Records excerpted from a collection —
────────────────────

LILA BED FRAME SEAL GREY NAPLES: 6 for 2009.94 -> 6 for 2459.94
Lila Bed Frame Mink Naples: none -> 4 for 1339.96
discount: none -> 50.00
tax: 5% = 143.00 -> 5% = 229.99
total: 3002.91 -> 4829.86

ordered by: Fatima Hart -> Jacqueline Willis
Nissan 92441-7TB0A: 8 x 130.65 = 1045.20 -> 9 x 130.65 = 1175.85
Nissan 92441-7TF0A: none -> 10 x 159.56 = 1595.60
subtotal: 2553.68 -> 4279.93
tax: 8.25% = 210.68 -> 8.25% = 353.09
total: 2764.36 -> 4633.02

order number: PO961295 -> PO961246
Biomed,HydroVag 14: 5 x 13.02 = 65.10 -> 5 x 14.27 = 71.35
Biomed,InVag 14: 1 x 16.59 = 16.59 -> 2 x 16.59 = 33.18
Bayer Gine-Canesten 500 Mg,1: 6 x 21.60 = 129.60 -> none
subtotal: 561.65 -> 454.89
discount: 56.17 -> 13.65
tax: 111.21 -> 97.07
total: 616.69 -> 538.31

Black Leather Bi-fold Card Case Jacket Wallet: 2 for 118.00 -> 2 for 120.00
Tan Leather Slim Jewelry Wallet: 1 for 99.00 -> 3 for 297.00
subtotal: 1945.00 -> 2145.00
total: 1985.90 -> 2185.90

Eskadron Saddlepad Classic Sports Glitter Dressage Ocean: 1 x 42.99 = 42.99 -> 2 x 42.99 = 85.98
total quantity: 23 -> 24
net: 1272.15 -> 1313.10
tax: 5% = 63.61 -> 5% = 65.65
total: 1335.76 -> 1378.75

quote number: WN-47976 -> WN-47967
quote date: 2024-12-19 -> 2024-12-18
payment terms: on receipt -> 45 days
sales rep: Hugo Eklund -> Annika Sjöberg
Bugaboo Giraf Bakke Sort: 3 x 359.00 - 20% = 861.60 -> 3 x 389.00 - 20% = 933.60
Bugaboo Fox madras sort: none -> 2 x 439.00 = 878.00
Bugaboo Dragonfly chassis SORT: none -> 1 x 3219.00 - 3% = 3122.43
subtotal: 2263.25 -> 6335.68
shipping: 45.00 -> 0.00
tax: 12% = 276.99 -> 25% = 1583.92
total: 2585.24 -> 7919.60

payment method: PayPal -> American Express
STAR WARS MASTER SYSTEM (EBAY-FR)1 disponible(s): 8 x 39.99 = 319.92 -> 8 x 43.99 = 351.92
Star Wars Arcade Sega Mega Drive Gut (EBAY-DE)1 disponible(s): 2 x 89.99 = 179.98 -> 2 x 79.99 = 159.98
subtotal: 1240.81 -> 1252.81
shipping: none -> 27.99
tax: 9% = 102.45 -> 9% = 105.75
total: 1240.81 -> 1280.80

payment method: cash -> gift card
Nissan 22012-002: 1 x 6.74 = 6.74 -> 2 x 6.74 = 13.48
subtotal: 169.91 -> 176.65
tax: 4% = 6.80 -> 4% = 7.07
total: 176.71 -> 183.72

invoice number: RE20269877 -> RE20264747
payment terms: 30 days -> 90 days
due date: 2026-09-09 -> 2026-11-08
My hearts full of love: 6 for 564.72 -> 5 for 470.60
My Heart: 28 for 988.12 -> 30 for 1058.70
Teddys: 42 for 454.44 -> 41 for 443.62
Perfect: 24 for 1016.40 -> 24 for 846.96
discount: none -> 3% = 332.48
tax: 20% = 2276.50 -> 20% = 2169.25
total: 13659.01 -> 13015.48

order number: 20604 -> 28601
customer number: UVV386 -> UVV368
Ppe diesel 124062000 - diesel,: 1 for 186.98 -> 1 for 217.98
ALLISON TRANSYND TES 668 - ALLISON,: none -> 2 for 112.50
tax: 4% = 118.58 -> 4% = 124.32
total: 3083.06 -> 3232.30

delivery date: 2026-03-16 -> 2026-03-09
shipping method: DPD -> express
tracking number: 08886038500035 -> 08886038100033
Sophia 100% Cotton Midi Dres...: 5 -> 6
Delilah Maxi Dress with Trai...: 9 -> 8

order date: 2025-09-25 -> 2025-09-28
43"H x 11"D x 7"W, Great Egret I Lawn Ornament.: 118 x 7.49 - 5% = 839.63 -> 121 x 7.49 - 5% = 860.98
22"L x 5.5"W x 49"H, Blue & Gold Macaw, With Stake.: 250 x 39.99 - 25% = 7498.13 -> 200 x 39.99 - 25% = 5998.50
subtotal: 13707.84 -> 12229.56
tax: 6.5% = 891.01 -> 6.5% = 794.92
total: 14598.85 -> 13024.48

────────────────────

Exercise brief — Each and every record above needs writing out exactly.

Answer for the task —
LILA BED FRAME SEAL GREY NAPLES: 6 for 2009.94 -> 6 for 2459.94
Lila Bed Frame Mink Naples: none -> 4 for 1339.96
discount: none -> 50.00
tax: 5% = 143.00 -> 5% = 229.99
total: 3002.91 -> 4829.86

ordered by: Fatima Hart -> Jacqueline Willis
Nissan 92441-7TB0A: 8 x 130.65 = 1045.20 -> 9 x 130.65 = 1175.85
Nissan 92441-7TF0A: none -> 10 x 159.56 = 1595.60
subtotal: 2553.68 -> 4279.93
tax: 8.25% = 210.68 -> 8.25% = 353.09
total: 2764.36 -> 4633.02

order number: PO961295 -> PO961246
Biomed,HydroVag 14: 5 x 13.02 = 65.10 -> 5 x 14.27 = 71.35
Biomed,InVag 14: 1 x 16.59 = 16.59 -> 2 x 16.59 = 33.18
Bayer Gine-Canesten 500 Mg,1: 6 x 21.60 = 129.60 -> none
subtotal: 561.65 -> 454.89
discount: 56.17 -> 13.65
tax: 111.21 -> 97.07
total: 616.69 -> 538.31

Black Leather Bi-fold Card Case Jacket Wallet: 2 for 118.00 -> 2 for 120.00
Tan Leather Slim Jewelry Wallet: 1 for 99.00 -> 3 for 297.00
subtotal: 1945.00 -> 2145.00
total: 1985.90 -> 2185.90

Eskadron Saddlepad Classic Sports Glitter Dressage Ocean: 1 x 42.99 = 42.99 -> 2 x 42.99 = 85.98
total quantity: 23 -> 24
net: 1272.15 -> 1313.10
tax: 5% = 63.61 -> 5% = 65.65
total: 1335.76 -> 1378.75

quote number: WN-47976 -> WN-47967
quote date: 2024-12-19 -> 2024-12-18
payment terms: on receipt -> 45 days
sales rep: Hugo Eklund -> Annika Sjöberg
Bugaboo Giraf Bakke Sort: 3 x 359.00 - 20% = 861.60 -> 3 x 389.00 - 20% = 933.60
Bugaboo Fox madras sort: none -> 2 x 439.00 = 878.00
Bugaboo Dragonfly chassis SORT: none -> 1 x 3219.00 - 3% = 3122.43
subtotal: 2263.25 -> 6335.68
shipping: 45.00 -> 0.00
tax: 12% = 276.99 -> 25% = 1583.92
total: 2585.24 -> 7919.60

payment method: PayPal -> American Express
STAR WARS MASTER SYSTEM (EBAY-FR)1 disponible(s): 8 x 39.99 = 319.92 -> 8 x 43.99 = 351.92
Star Wars Arcade Sega Mega Drive Gut (EBAY-DE)1 disponible(s): 2 x 89.99 = 179.98 -> 2 x 79.99 = 159.98
subtotal: 1240.81 -> 1252.81
shipping: none -> 27.99
tax: 9% = 102.45 -> 9% = 105.75
total: 1240.81 -> 1280.80

payment method: cash -> gift card
Nissan 22012-002: 1 x 6.74 = 6.74 -> 2 x 6.74 = 13.48
subtotal: 169.91 -> 176.65
tax: 4% = 6.80 -> 4% = 7.07
total: 176.71 -> 183.72

invoice number: RE20269877 -> RE20264747
payment terms: 30 days -> 90 days
due date: 2026-09-09 -> 2026-11-08
My hearts full of love: 6 for 564.72 -> 5 for 470.60
My Heart: 28 for 988.12 -> 30 for 1058.70
Teddys: 42 for 454.44 -> 41 for 443.62
Perfect: 24 for 1016.40 -> 24 for 846.96
discount: none -> 3% = 332.48
tax: 20% = 2276.50 -> 20% = 2169.25
total: 13659.01 -> 13015.48

order number: 20604 -> 28601
customer number: UVV386 -> UVV368
Ppe diesel 124062000 - diesel,: 1 for 186.98 -> 1 for 217.98
ALLISON TRANSYND TES 668 - ALLISON,: none -> 2 for 112.50
tax: 4% = 118.58 -> 4% = 124.32
total: 3083.06 -> 3232.30

delivery date: 2026-03-16 -> 2026-03-09
shipping method: DPD -> express
tracking number: 08886038500035 -> 08886038100033
Sophia 100% Cotton Midi Dres...: 5 -> 6
Delilah Maxi Dress with Trai...: 9 -> 8

order date: 2025-09-25 -> 2025-09-28
43"H x 11"D x 7"W, Great Egret I Lawn Ornament.: 118 x 7.49 - 5% = 839.63 -> 121 x 7.49 - 5% = 860.98
22"L x 5.5"W x 49"H, Blue & Gold Macaw, With Stake.: 250 x 39.99 - 25% = 7498.13 -> 200 x 39.99 - 25% = 5998.50
subtotal: 13707.84 -> 12229.56
tax: 6.5% = 891.01 -> 6.5% = 794.92
total: 14598.85 -> 13024.48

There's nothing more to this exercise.